Fairclough (1992: 117) membedakan dua jenis intertekstualitas:
1) Intertekstualitas Manifest mengacu pada berbagai cara untuk menggabungkan atau menanggapi
teks-teks lain melalui kutipan, parafrase, ironi,
dan sebagainya. 2) Interdiscursivity menyangkut penggunaan penulis set
konvensi ditarik dari
jenis teks dikenali atau genre. Teks di
sini kemudian berhubungan dengan
beberapa makna kelembagaan dan
sosial.
Tujuan kegiatan intertekstualitas adalah untuk memberikan makna
secara keseluruhan terhadap suatu karya. Penulisan atau pemunculan sebuah karya
sering ada kaitannya dengan unsur kesejarahan, sehingga pemebrian makna itu
akan lebih lengkap jika dikaitkan dengan unsur kesejarahan tersebut. (Teuw,
1983: 62)
Seperti itulah yang dapat saya gambarkan mengenai literasi-history
dan intertextuality. Lalu, berikut ini adalah hasil free writing saya tentang
Howard Zinn yang tentu saja sebagai salah satu contoh tentang keterkaitan
antara literasi-sejarah dan intertekstualitas.
Howard
Zinn in his article under the title “Speaking Truth to Power with Books” tells
facts. Howard Zinn identify Christoper Colombus is a killer, a person who give
pains, a kidnap, and mutilator. He ever sent his book to Amerika’s society but
they refused the book. They have known that Christhoper Colombus was a hero,
someone who found the America Island. Even he got a message from a teacher of
California that a student brang his book to her house. The mother of the
student read the book. Then she said to the student that she has to went to
school for telling that the teacher was a Communis.

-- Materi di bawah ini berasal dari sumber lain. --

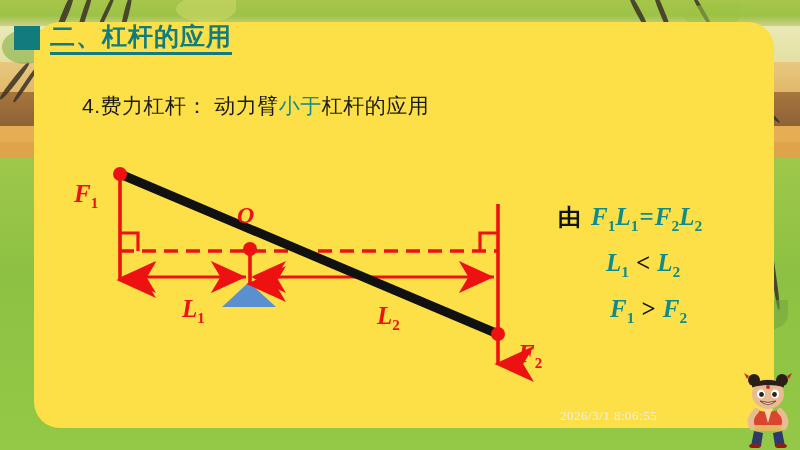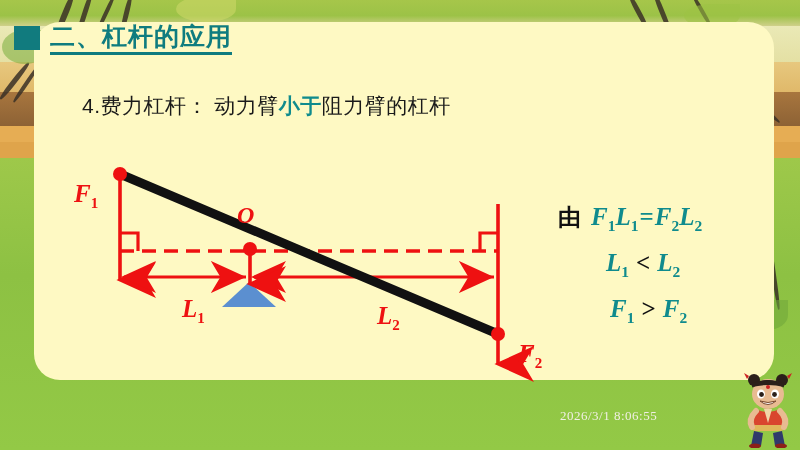--- a/index.html
+++ b/index.html
@@ -30,8 +30,8 @@
   #card {
     position: absolute;
     left: 34px; top: 22px;
-    width: 740px; height: 358px;
-    background: #fef9c3;
+    width: 740px; height: 406px;
+    background: #fde047;
     border-radius: 26px;
     box-shadow: 0 0 0 0 transparent;
   }

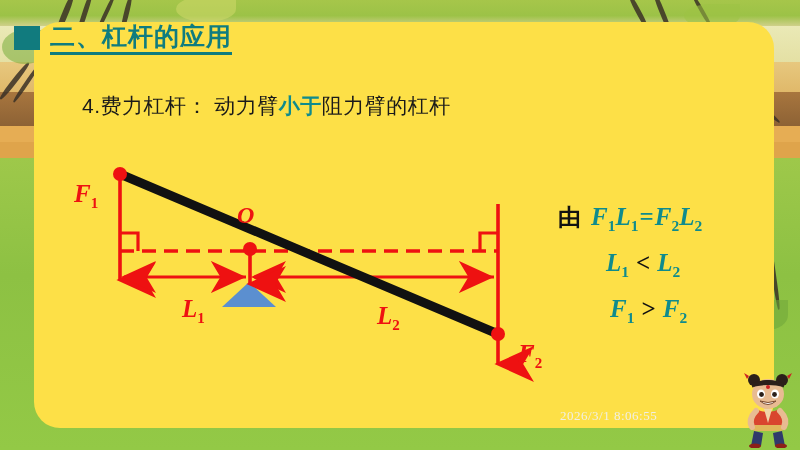--- a/index.html
+++ b/index.html
@@ -62,7 +62,7 @@
     font-size: 21px; color: #1a1a1a; white-space: nowrap;
     letter-spacing: .5px;
   }
-  #subtitle .hl { color: #0f8b8d; font-weight: bold; text-align: center; }
+  #subtitle .hl { color: #0f8b8d; font-weight: normal; text-align: center; }
 
   
   #diagram { position: absolute; left: 40px; top: 130px; width: 470px; height: 250px; }

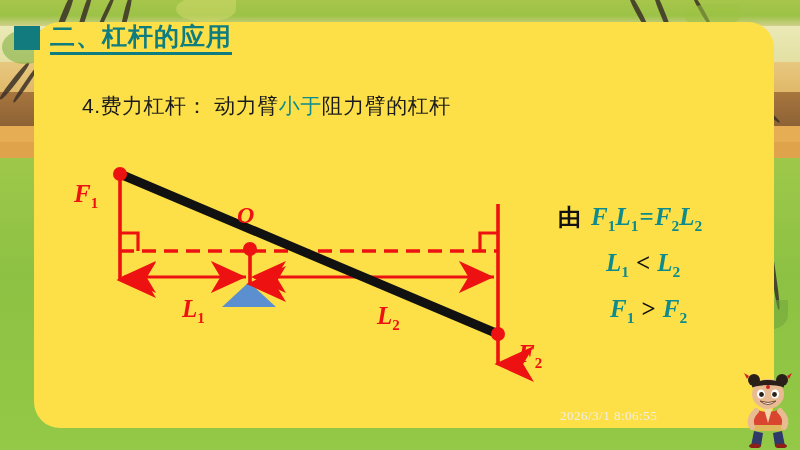--- a/index.html
+++ b/index.html
@@ -135,7 +135,7 @@
   </div>
 
   <div id="subtitle">
-    <span>4.费力杠杆：  动力臂</span><span class="hl">小于</span><span>阻力臂的杠杆</span>
+    <span>4.费力杠杆：  动力臂</span><span class="hl">小于</span><span>杠杆的应用</span>
   </div>
 
   <div id="diagram">

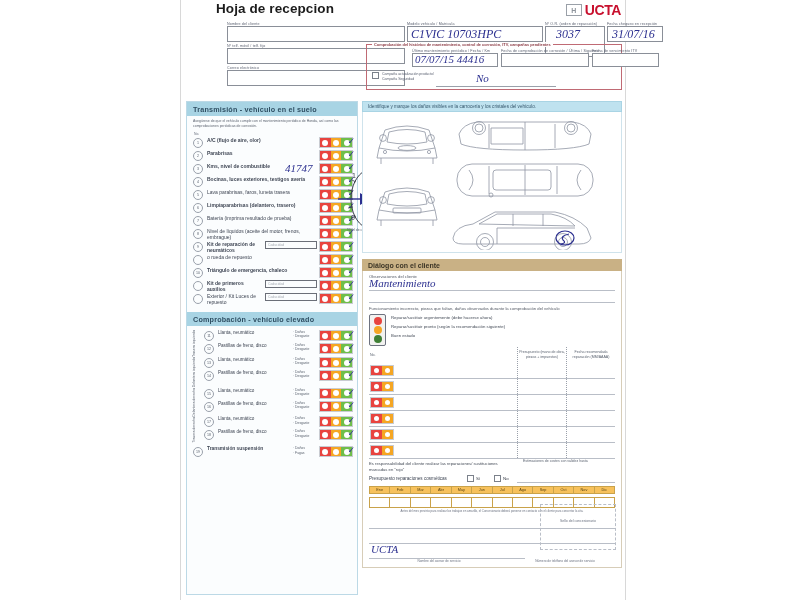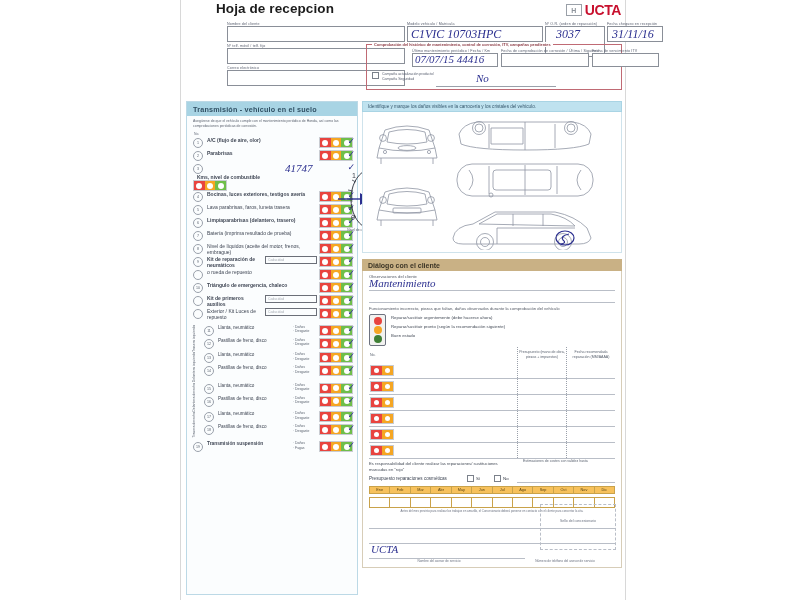--- a/index.html
+++ b/index.html
@@ -116,7 +116,7 @@
     <div class="fld" style="left:380px;top:0;width:56px;">
       <div class="lab">Fecha chequeo en recepción</div>
       <div class="box" style="height:16px;">
-        <span class="hand" style="position:absolute;left:4px;top:0px;font-size:12px;">31/11/16</span>
+        <span class="hand" style="position:absolute;left:4px;top:0px;font-size:12px;">31/07/16</span>
       </div>
     </div>
 

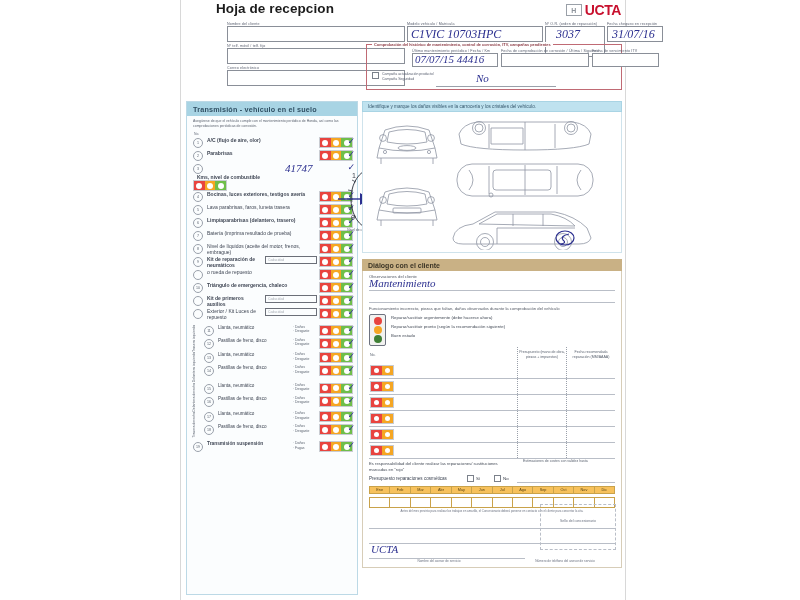--- a/index.html
+++ b/index.html
@@ -184,7 +184,7 @@
           </span>
           <span class="tick" style="right:2px;top:-1px;">✓</span>
         </div>
-        <div class="row" style="position:relative;flex-direction:column;">
+        <div class="row" style="position:relative;">
           <span class="num">3</span>
           <span class="rlab b">Kms, nivel de combustible</span>
           <span class="tl">

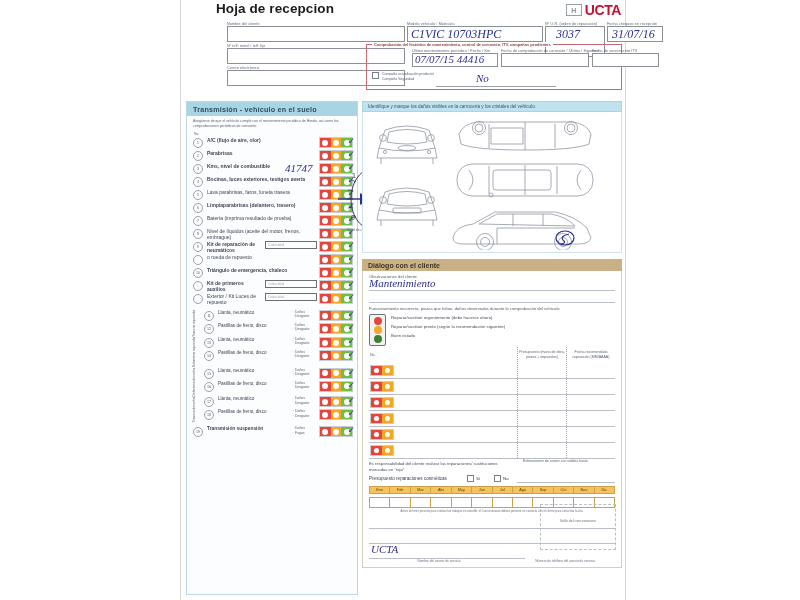--- a/index.html
+++ b/index.html
@@ -300,6 +300,7 @@
         </div>
       </div>
 
+    <div class="bluebar" style="margin-top:6px;">Comprobación - vehículo elevado</div>
     <div id="lifted-rows" style="padding-top:4px;">
         <div style="display:flex;align-items:stretch;">
           <div style="display:flex;align-items:center;padding-left:6px;">

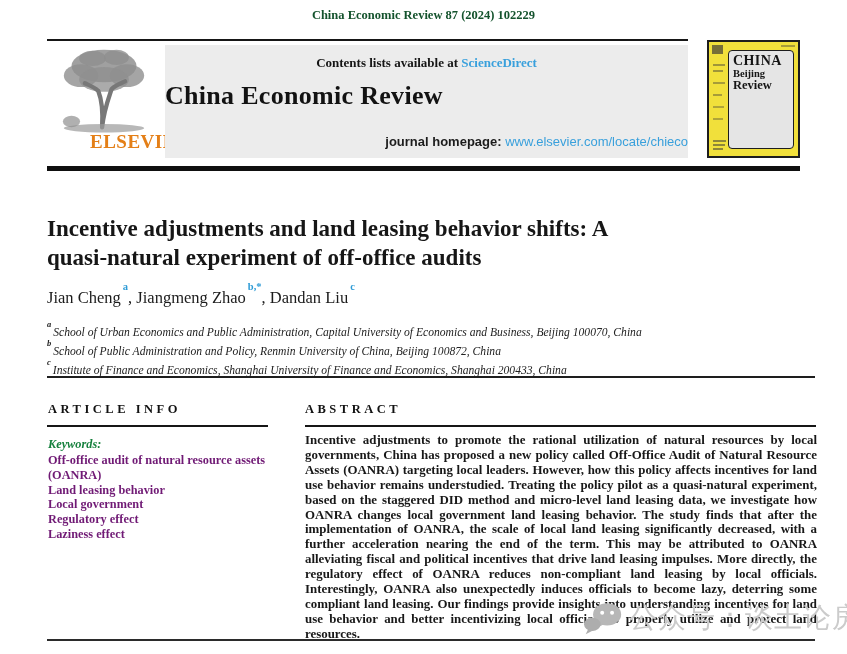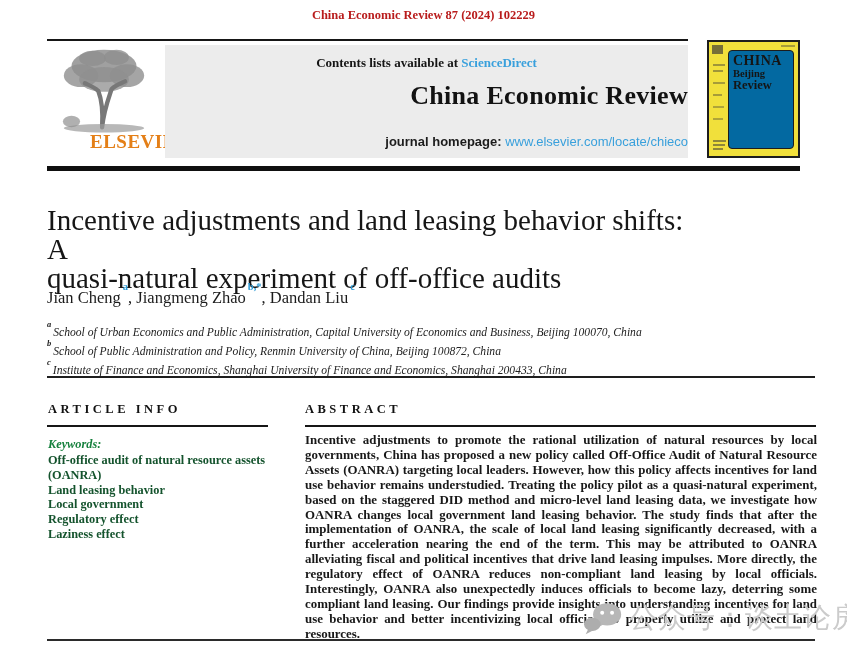--- a/index.html
+++ b/index.html
@@ -10,7 +10,7 @@
   .abs{position:absolute;}
 
   
-  .citation{top:8px;left:0;width:100%;text-align:center;font-size:12.5px;font-weight:600;color:#b91c1c;}
+  .citation{top:8px;left:0;width:100%;text-align:center;font-size:12.5px;font-weight:600;color:#14532d;}
 
   
   .rule{background:#161616;}

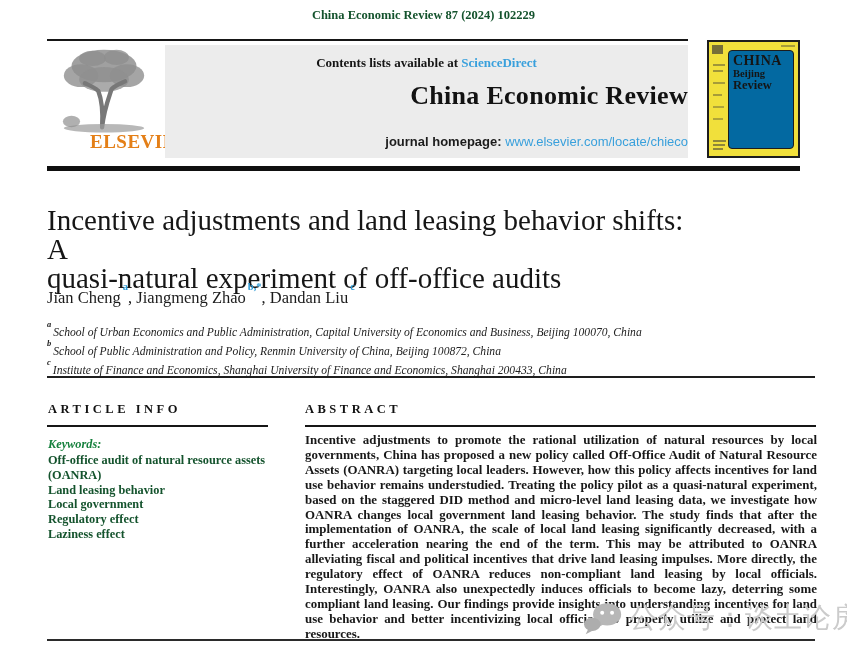--- a/index.html
+++ b/index.html
@@ -36,7 +36,7 @@
 
   
   .cover{left:707px;top:40px;width:93px;height:118px;background:#F1E03B;border:2px solid #1d1d1d;box-sizing:border-box;}
-  .cover-inner{position:absolute;left:19px;top:8px;right:4px;bottom:7px;border:1.5px solid #1d1d1d;border-radius:4px;background:#0369a1;padding:3px 0 0 4px;box-sizing:border-box;}
+  .cover-inner{position:absolute;left:19px;top:8px;right:4px;bottom:7px;border:1.5px solid #1d1d1d;border-radius:4px;background:#e5e5e5;padding:3px 0 0 4px;box-sizing:border-box;}
   .cov-l1{font-size:14px;font-weight:800;letter-spacing:.4px;color:#151515;line-height:14px;}
   .cov-l2{font-size:10.5px;font-weight:800;color:#151515;line-height:11px;}
   .cov-l3{font-size:12.5px;font-weight:800;color:#151515;line-height:13px;}

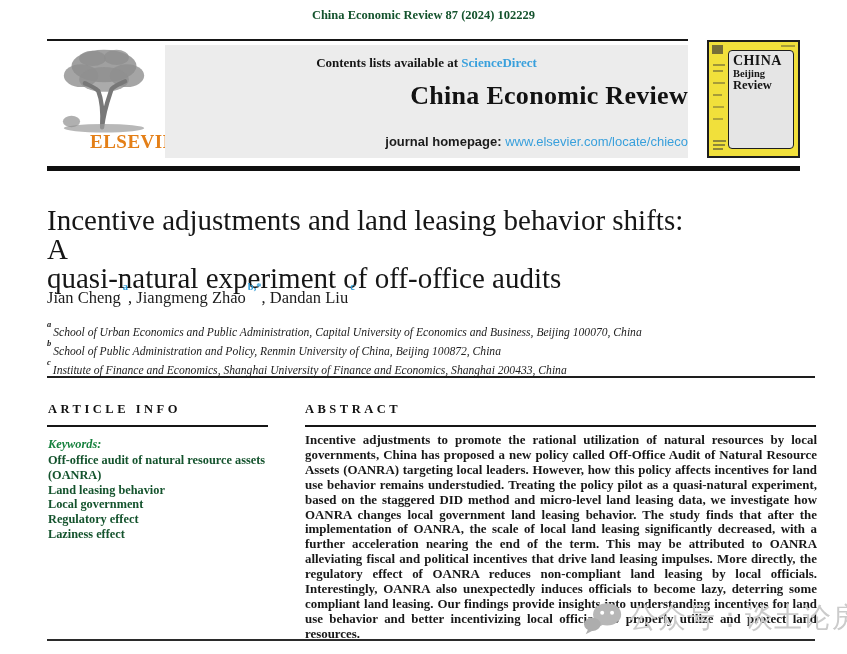--- a/index.html
+++ b/index.html
@@ -29,7 +29,7 @@
   
   .banner{left:165px;top:45px;width:523px;height:113px;background:#ECECEC;}
   .contents-line{top:10px;left:0;width:100%;text-align:center;font-size:13px;font-weight:600;color:#161616;}
-  .jtitle{top:36px;left:0;width:100%;text-align:right;font-size:26px;font-weight:600;color:#121212;letter-spacing:.3px;}
+  .jtitle{top:36px;left:0;width:100%;text-align:left;font-size:26px;font-weight:600;color:#121212;letter-spacing:.3px;}
   .homepage-line{bottom:9px;left:0;width:100%;text-align:right;font-family:"Liberation Sans",sans-serif;font-size:13px;font-weight:700;color:#1c1c1c;}
   .link{color:#39A0DC;text-decoration:none;cursor:pointer;}
   .homepage-line .link{font-weight:400;}

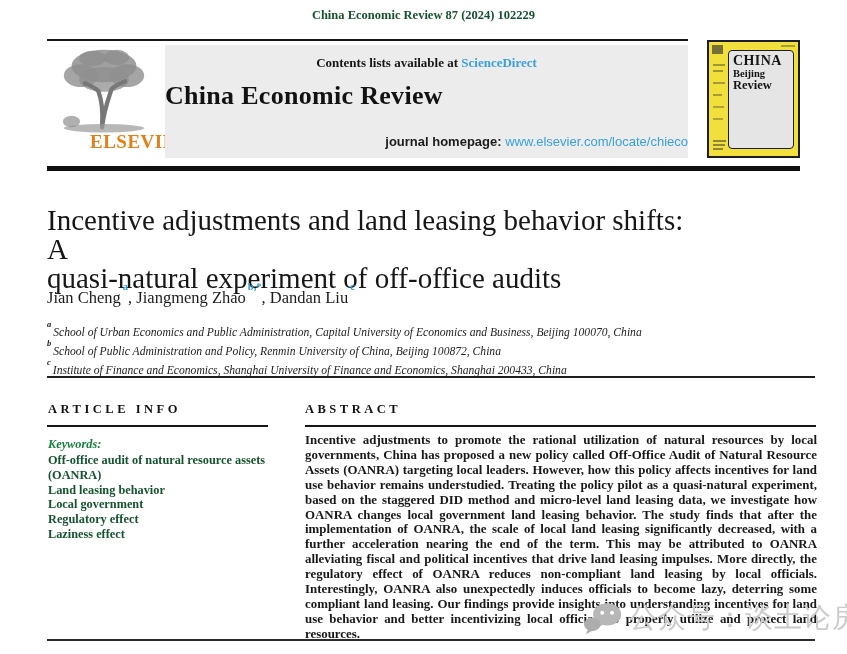--- a/index.html
+++ b/index.html
@@ -43,7 +43,7 @@
   .cov-mark{position:absolute;background:#4e4a38;opacity:.75;}
 
   
-  .title{left:47px;top:206px;width:640px;font-size:29px;line-height:29px;color:#161616;}
+  .title{left:47px;top:214px;width:640px;font-size:23px;line-height:29px;color:#161616;font-weight:bold;}
   .authors{left:47px;top:287px;width:600px;font-size:16.5px;color:#1b1b1b;}
   .a-sup{font-size:10.5px;color:#2E9BD6;font-weight:600;position:relative;top:-6px;margin-left:2px;}
   .affils{left:47px;top:321px;width:640px;font-size:11.6px;line-height:14.2px;font-style:italic;color:#222;}

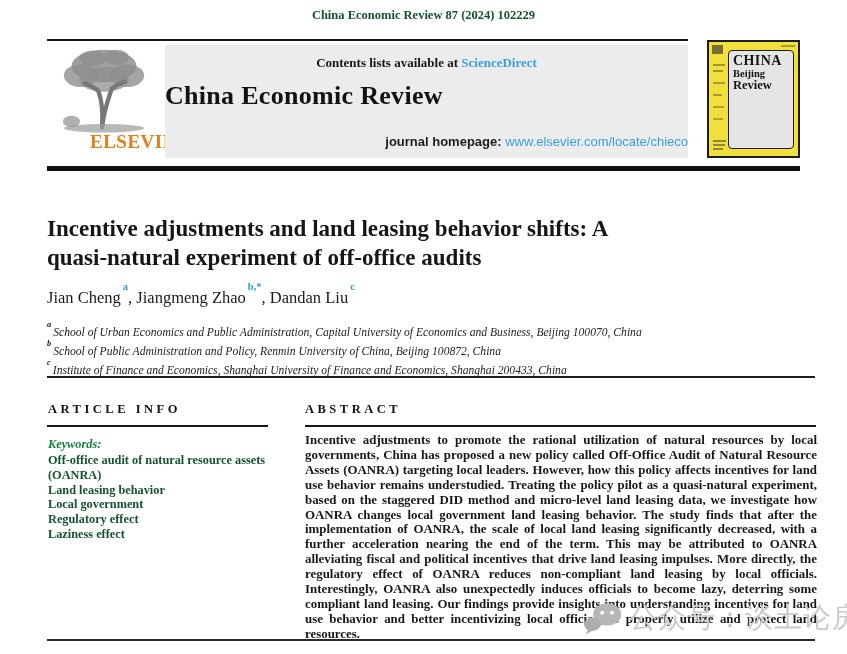--- a/index.html
+++ b/index.html
@@ -54,7 +54,7 @@
   .head-info{left:48px;top:402px;text-align:right;}
   .head-abs{left:305px;top:402px;}
   .kw-label{left:48px;top:437px;font-size:12.3px;font-style:italic;font-weight:600;color:#15803d;}
-  .kw-list{left:48px;top:453px;width:238px;font-size:12.3px;font-weight:700;line-height:14.8px;color:#14532d;}
+  .kw-list{left:48px;top:453px;width:238px;font-size:12.3px;font-weight:700;line-height:14.8px;color:#701a75;}
   .kw-list span{display:block;}
   .abstract{left:305px;top:433px;width:512px;font-size:12.9px;font-weight:600;line-height:14.9px;text-align:justify;color:#181818;}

Dari beberapa pemaparan di atas dapat disimpulkan bahwa adanya
keterkaitan antara literasi, sejarah dan intertextualitas. Literasi sangat
berperan penting dalam proses menciptakan sejarah. Literasi tinggi akan
menciptakan sejarah yang luar biasa. Dan sejarah (tulisan) seseorang bisa
dilihat atau dicirikan melalui proses intertekstualitas karena kita bisa
mengira-ngira buku apa saja yang melatar belakangi teks tersebut.